Ex-libris. La royauté et le sacré

Christophe Levalois, La royauté et le sacré, Cerf, Paris, 2016.

Ce court opuscule facile à lire résume magnifiquement bien certains aspects essentiels de la royauté dans la société humaine, aspects certainement évidents pour les anciens mais tout à fait oubliés pour nos contemporains.

La mission que l’auteur se propose est simple :

« L’ouvrage explore la relation étroite de la royauté et du sacré, plus précisément il expose comment le sacré, par sa présence et sa manifestation, constitue et anime la royauté. »[1]

Ces pages permettent de combler tout le déficit criant et handicapant des institutions modernes révolutionnaires qui évacuent le sacré et sacralisent le profane, pour la plus grande confusion et division générale.

« Or, justement, le fondement, la légitimité, la vertu et le sens authentique de la royauté proviennent de cette vision du monde qui intègre pleinement la transcendance et dont le moins que l’on puisse dire est qu’elle est largement étrangère actuellement aux corps étatiques, tout comme à la grande majorité des représentations de la société par elle-même, nonobstant quelques reliquats collectifs souvent contestés. »[2]

La grande force de cet ouvrage consiste dans la largesse des exemples pris, qui embrassent tous les résultats d’anthropologie venant de l’étude des royautés dites primitives, mais aussi de nombreux exemple des royautés antiques et païennes, et encore, évidemment, les royautés chrétiennes. L’objet de l’opuscule est de souligner cette particularité intrinsèque de la royauté qui incarne, qui diffuse le sacré nécessaire à l’homo religious que nous sommes. Il n’oublie évidemment pas de citer les missions de justice, la fonction sacrée par excellence dans l’ordre temporel, le roi comme clef de voûte de toute la société, qui relie le ciel à la terre, ou encore le Roi comme régnant aussi sur la terre du royaume, et donc responsable non seulement des hommes mais de tout son royaume.

On appréciera encore l’insistance sur la signification des cérémonies d’accession au trône, le lien entre le passé et l’avenir, entre les ascendants et les descendants dans la lignée, l’aspect sacrificiel et sacerdotal de toute royauté, etc.

Enfin, n’oublions pas de saluer la méthode classique de partir de réflexions sur la définition des mots de « roi » et de son étymologie, qui disent toujours des choses profondes – qu’est-ce que l’on gagnerait à revenir à l’étymologie dans tant de domaines, ce qui éviterait confusion, quiproquo et malentendus.

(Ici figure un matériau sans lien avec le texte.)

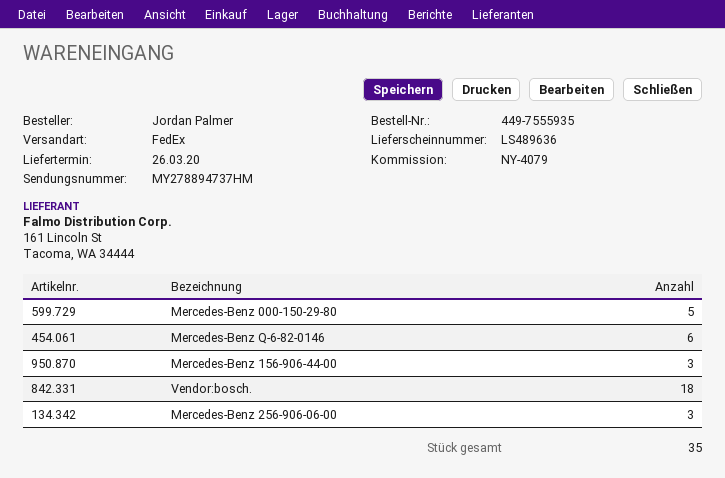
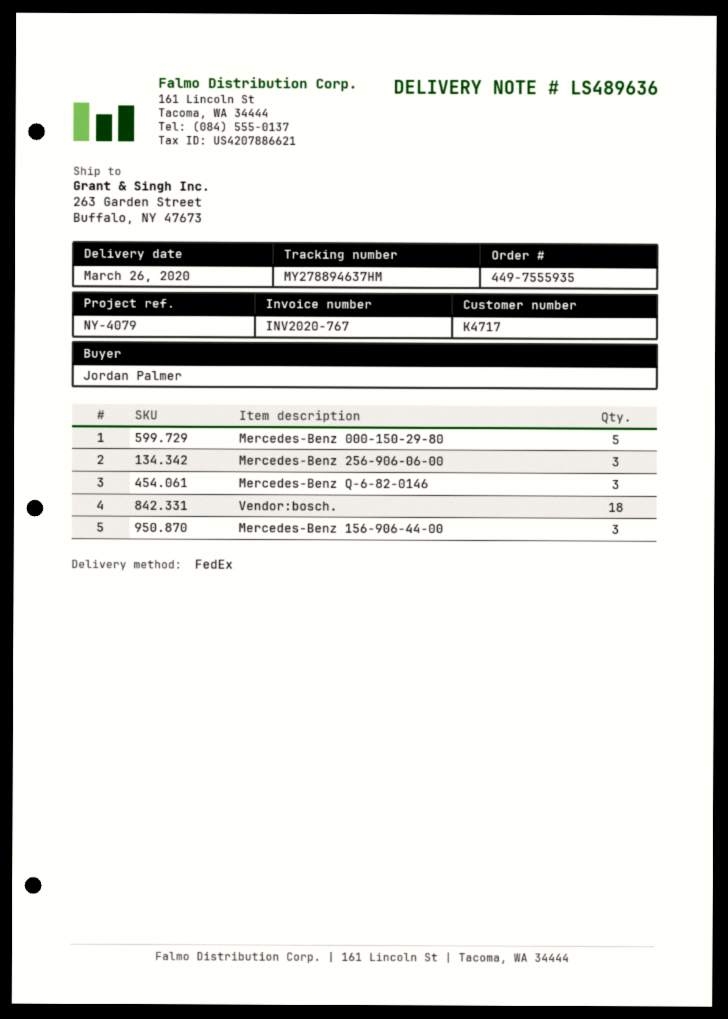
tracking number: MY278894737HM -> MY278894637HM
Mercedes-Benz Q-6-82-0146: 6 -> 3

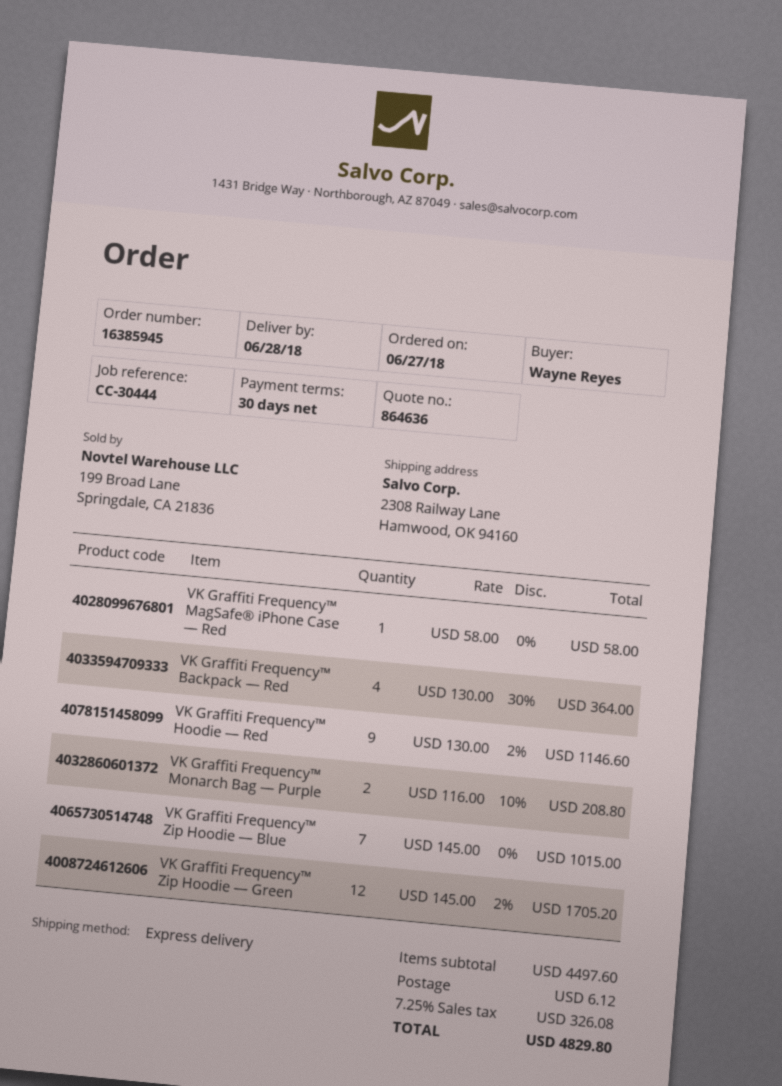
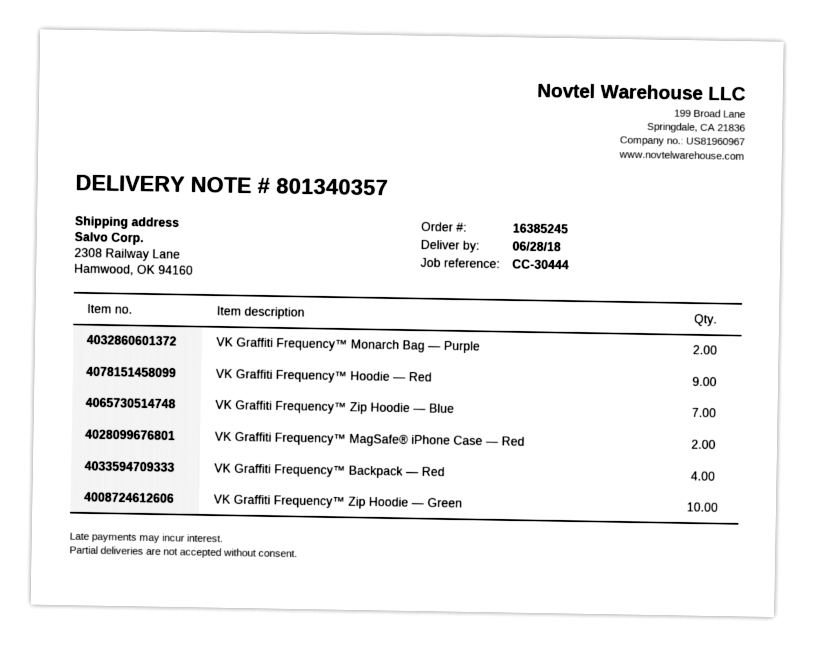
order number: 16385945 -> 16385245
VK Graffiti Frequency™ MagSafe® iPhone Case — Red: 1 -> 2
VK Graffiti Frequency™ Zip Hoodie — Green: 12 -> 10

Seul bémol peut-être, l’absence de véritable analyse de la spécificité chrétienne dans cette œuvre relativement de jeunesse – depuis l’auteur est devenu pope orthodoxe.

L’ouvrage permet néanmoins d’entrevoir ce lien entre royautés naturelles et royauté surnaturelle, entre royautés païennes et royauté chrétienne, et française, qui sont comme l’accomplissement des royautés païennes, qui figurent la royauté surnaturelle chrétienne, elle-même, dans l’étroite collaboration avec l’Eglise, incarne la royauté surnaturelle du Roi des rois et diffuse la vie de la grâce – cf Le Roi de Jean-Paul Roux.

Cet ouvrage facile à lire est une bonne occasion de réflexions diverses et profondes sur la royauté et sa nature intrinsèque. Il permet aussi d’élargir la perspective par la variété des exemples pris d’une part, et des méthodes d’interprétations utilisées – classiques au fond mais largement oubliées.

Rémi Martin

Sommaire :

Pour un autre regard

1.La signification de l’étymologie du mot roi

2. Le cœur et la clef de voûte du monde humain

3. Le soleil de justice

4. Le seigneur de la guerre

5. Autorité spirituelle et pouvoir temporel

6. L’accession au trône

7. Le gouvernement de la société

8. De la royauté intérieure à la royauté cosmique

Notes


[1] Christophe Levalois, La royauté et le sacré, Cerf, Paris, 2016, p.8.